Data follows below. Repeat exactly the lines between the line holding "OUTPUT MANAGEMENT: 2" and the line holding "Vintage oil painted", inclusive, and nothing more; drop pictures.

◆ ENTRIES SHOWN
━━━━━━━━━━━━━━━━━━━━

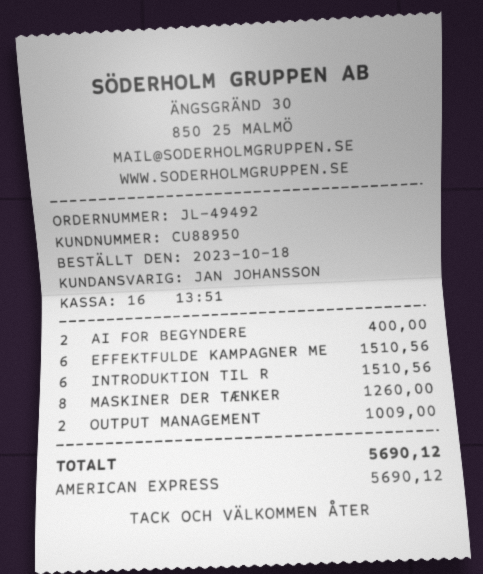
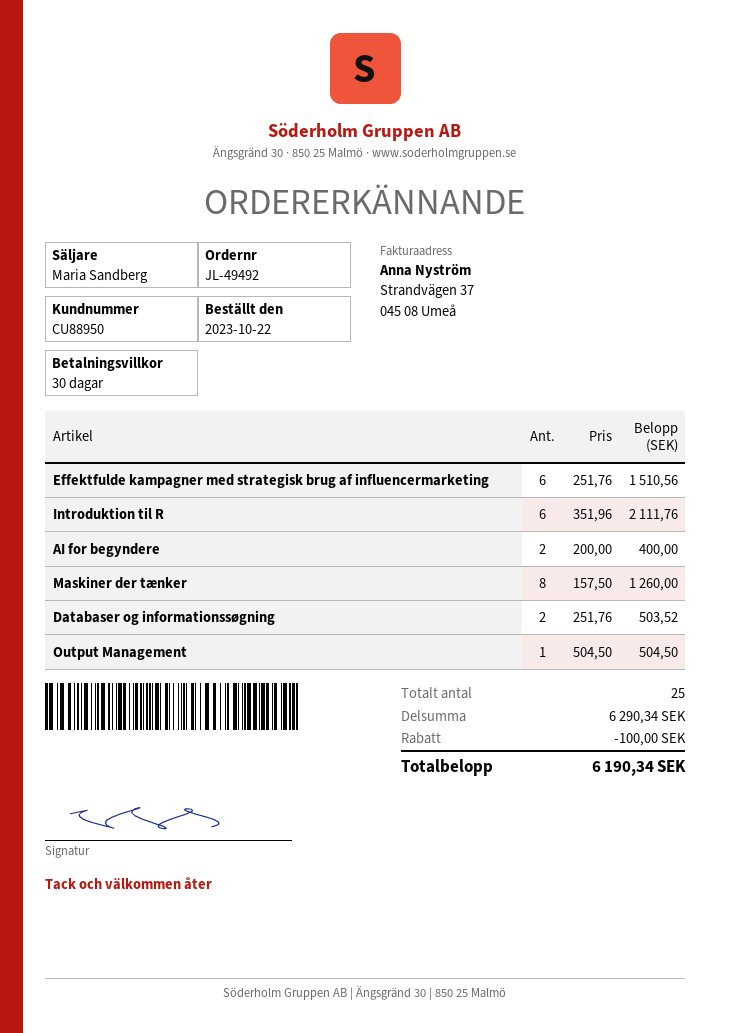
order date: 2023-10-18 -> 2023-10-22
sales rep: JAN JOHANSSON -> Maria Sandberg
INTRODUKTION TIL R: 6 for 1510.56 -> 6 for 2111.76
OUTPUT MANAGEMENT: 2 for 1009.00 -> 1 for 504.50
Databaser og informationssøgning: none -> 2 for 503.52
discount: none -> 100.00
total: 5690.12 -> 6190.34

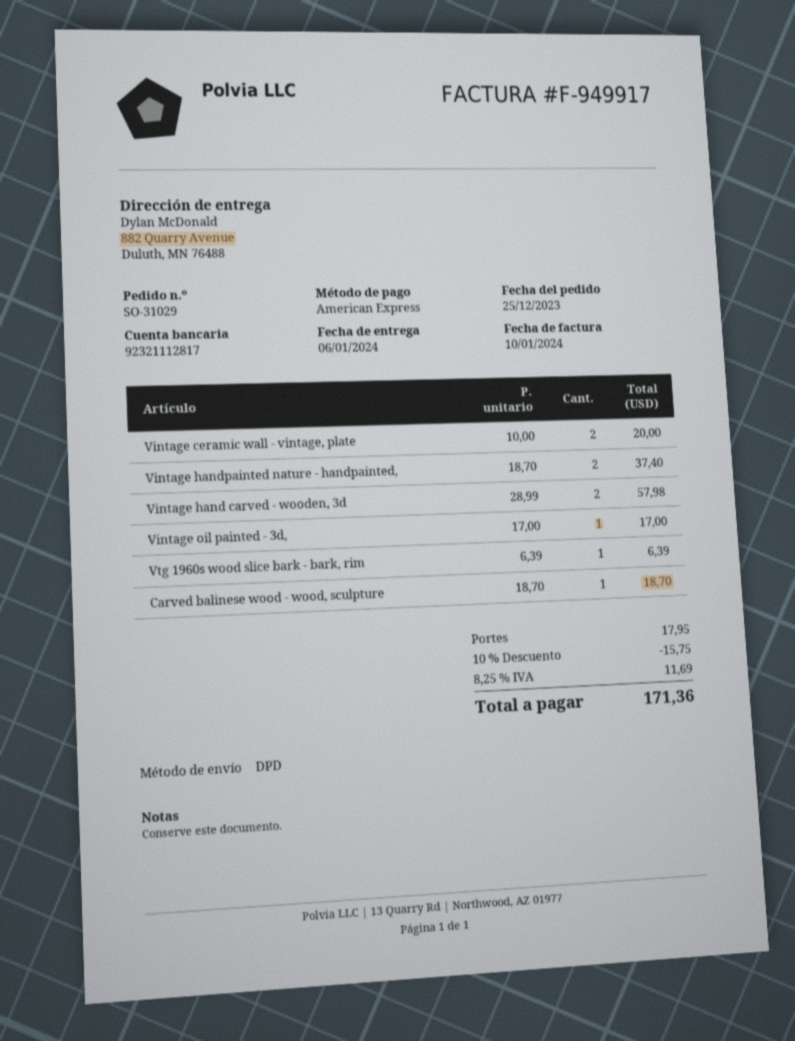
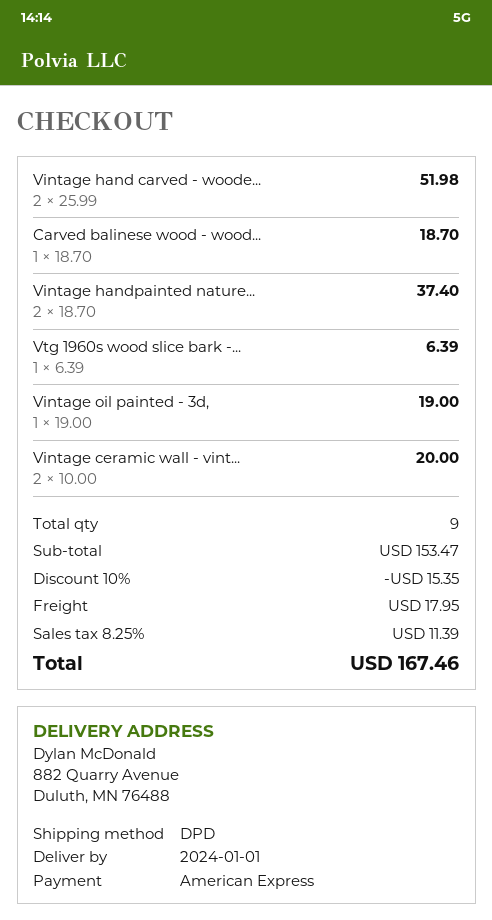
delivery date: 2024-01-06 -> 2024-01-01
Vintage hand carved - wooden, 3d: 2 x 28.99 = 57.98 -> 2 x 25.99 = 51.98
Vintage oil painted - 3d,: 1 x 17.00 = 17.00 -> 1 x 19.00 = 19.00
discount: 10% = 15.75 -> 10% = 15.35
tax: 8.25% = 11.69 -> 8.25% = 11.39
total: 171.36 -> 167.46

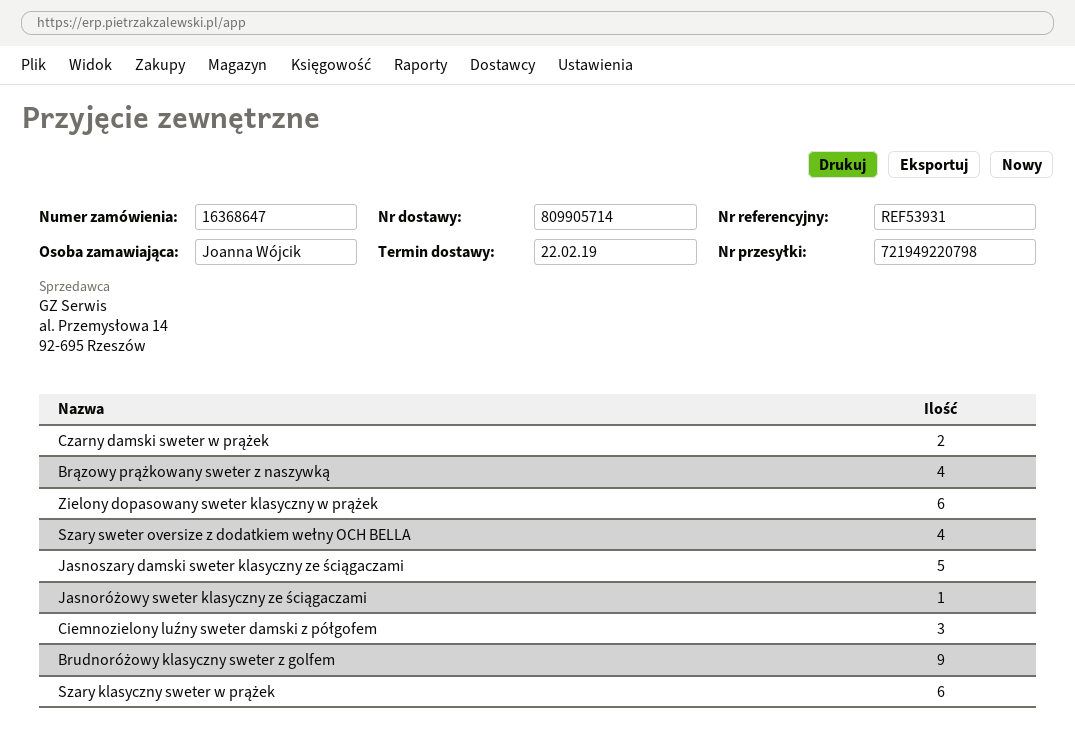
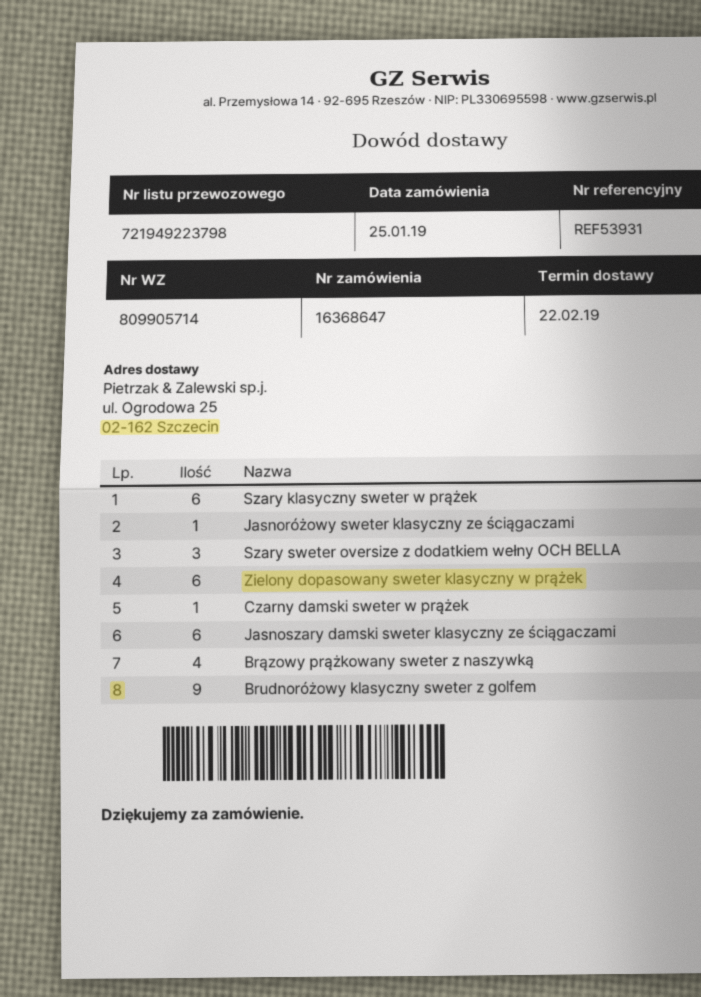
tracking number: 721949220798 -> 721949223798
Czarny damski sweter w prążek: 2 -> 1
Szary sweter oversize z dodatkiem wełny OCH BELLA: 4 -> 3
Jasnoszary damski sweter klasyczny ze ściągaczami: 5 -> 6
Ciemnozielony luźny sweter damski z półgofem: 3 -> none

━━━━━━━━━━━━━━━━━━━━

◆ RESPONSE BELOW
OUTPUT MANAGEMENT: 2 for 1009.00 -> 1 for 504.50
Databaser og informationssøgning: none -> 2 for 503.52
discount: none -> 100.00
total: 5690.12 -> 6190.34

delivery date: 2024-01-06 -> 2024-01-01
Vintage hand carved - wooden, 3d: 2 x 28.99 = 57.98 -> 2 x 25.99 = 51.98
Vintage oil painted - 3d,: 1 x 17.00 = 17.00 -> 1 x 19.00 = 19.00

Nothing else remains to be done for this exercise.